Chéri-Bibi and Cécily
- 1948 edition
- Author: Gaston Leroux
- Language: French
- Genre: Adventure thriller
- Publication date: 1916
- Publication place: France
- Media type: Print
- Preceded by: Première Aventures de Chéri-Bibi
- Followed by: Nouvelles Aventures de Chéri-Bibi

= Chéri-Bibi and Cécily =

1916 novel

Chéri-Bibi and Cécily (French: Chéri-Bibi et Cécily) is a 1916 adventure thriller novel by the French writer Gaston Leroux.
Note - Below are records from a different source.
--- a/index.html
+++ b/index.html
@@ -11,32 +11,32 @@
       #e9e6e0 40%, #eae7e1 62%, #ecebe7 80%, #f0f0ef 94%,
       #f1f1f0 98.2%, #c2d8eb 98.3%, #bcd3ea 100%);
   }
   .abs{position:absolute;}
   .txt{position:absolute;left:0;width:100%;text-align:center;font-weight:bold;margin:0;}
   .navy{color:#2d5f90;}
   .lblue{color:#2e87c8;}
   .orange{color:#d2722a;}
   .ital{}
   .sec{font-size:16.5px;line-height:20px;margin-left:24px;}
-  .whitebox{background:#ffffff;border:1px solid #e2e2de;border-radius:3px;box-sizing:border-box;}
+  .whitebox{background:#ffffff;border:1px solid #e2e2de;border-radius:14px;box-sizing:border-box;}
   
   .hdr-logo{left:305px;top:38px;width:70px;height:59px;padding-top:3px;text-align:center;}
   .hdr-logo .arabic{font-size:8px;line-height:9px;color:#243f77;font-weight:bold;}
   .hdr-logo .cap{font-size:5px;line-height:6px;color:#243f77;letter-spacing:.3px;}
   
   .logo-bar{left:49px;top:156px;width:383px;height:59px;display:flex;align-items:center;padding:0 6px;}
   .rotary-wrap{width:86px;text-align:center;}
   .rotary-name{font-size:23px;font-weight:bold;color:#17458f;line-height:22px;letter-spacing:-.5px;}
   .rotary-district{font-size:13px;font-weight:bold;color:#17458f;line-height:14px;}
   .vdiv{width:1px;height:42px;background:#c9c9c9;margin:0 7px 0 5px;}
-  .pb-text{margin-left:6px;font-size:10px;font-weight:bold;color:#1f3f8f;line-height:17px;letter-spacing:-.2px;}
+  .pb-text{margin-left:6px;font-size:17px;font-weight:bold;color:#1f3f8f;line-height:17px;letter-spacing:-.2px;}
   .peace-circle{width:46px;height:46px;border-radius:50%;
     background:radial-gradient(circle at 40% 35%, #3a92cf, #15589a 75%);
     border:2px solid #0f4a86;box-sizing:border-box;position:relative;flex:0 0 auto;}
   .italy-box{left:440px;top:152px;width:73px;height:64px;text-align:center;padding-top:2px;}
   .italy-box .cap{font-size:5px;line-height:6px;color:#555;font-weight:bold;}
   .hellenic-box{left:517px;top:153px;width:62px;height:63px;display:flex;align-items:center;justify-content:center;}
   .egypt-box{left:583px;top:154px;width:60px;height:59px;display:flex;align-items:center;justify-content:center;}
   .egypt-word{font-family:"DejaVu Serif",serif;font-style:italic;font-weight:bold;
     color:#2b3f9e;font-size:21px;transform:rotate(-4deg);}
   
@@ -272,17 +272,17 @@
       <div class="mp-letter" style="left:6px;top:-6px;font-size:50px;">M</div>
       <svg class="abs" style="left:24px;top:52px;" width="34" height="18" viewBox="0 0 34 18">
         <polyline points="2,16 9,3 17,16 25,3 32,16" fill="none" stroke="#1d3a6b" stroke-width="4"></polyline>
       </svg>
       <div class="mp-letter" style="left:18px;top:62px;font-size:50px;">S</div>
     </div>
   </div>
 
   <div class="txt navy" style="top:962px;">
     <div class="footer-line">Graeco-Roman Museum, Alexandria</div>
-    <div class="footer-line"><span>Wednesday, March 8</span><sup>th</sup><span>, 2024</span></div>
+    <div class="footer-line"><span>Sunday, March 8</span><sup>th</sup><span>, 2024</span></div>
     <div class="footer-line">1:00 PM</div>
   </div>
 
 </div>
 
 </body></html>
A serial novel, it was the second of four works featuring the character of Chéri-Bibi.

==Synopsis==
Having previously been wrongly convicted and sent to a penal colony and escaped, Chéri-Bibi and his fellow escapees are now in control of a ship and considering a career in piracy. A chance encounter with the Marquis du Touchais, the unworthy husband of Cécily the woman he loves, alters his plans. He takes the place of the Marquis and returns to France to enjoy a new life there and seek revenge on the man responsible for his troubles.

==Film adaptations==
It was the inspiration for the 1931 American film The Phantom of Paris, directed by John S. Robertson and starring John Gilbert as Chéri-Bibi, and the 1955 French-Italian film Chéri-Bibi, directed by Marcello Pagliero and featuring Jean Richard in the title role.

==Bibliography==
- Goble, Alan. The Complete Index to Literary Sources in Film. Walter de Gruyter, 1999.
- Hubin, Allen J. Crime Fiction, 1749-1980: A Comprehensive Bibliography. Garland Publishing, 1984.
- Soister, John T. & Nicolella, Henry. Down from the Attic: Rare Thrillers of the Silent Era through the 1950s. McFarland, 2016.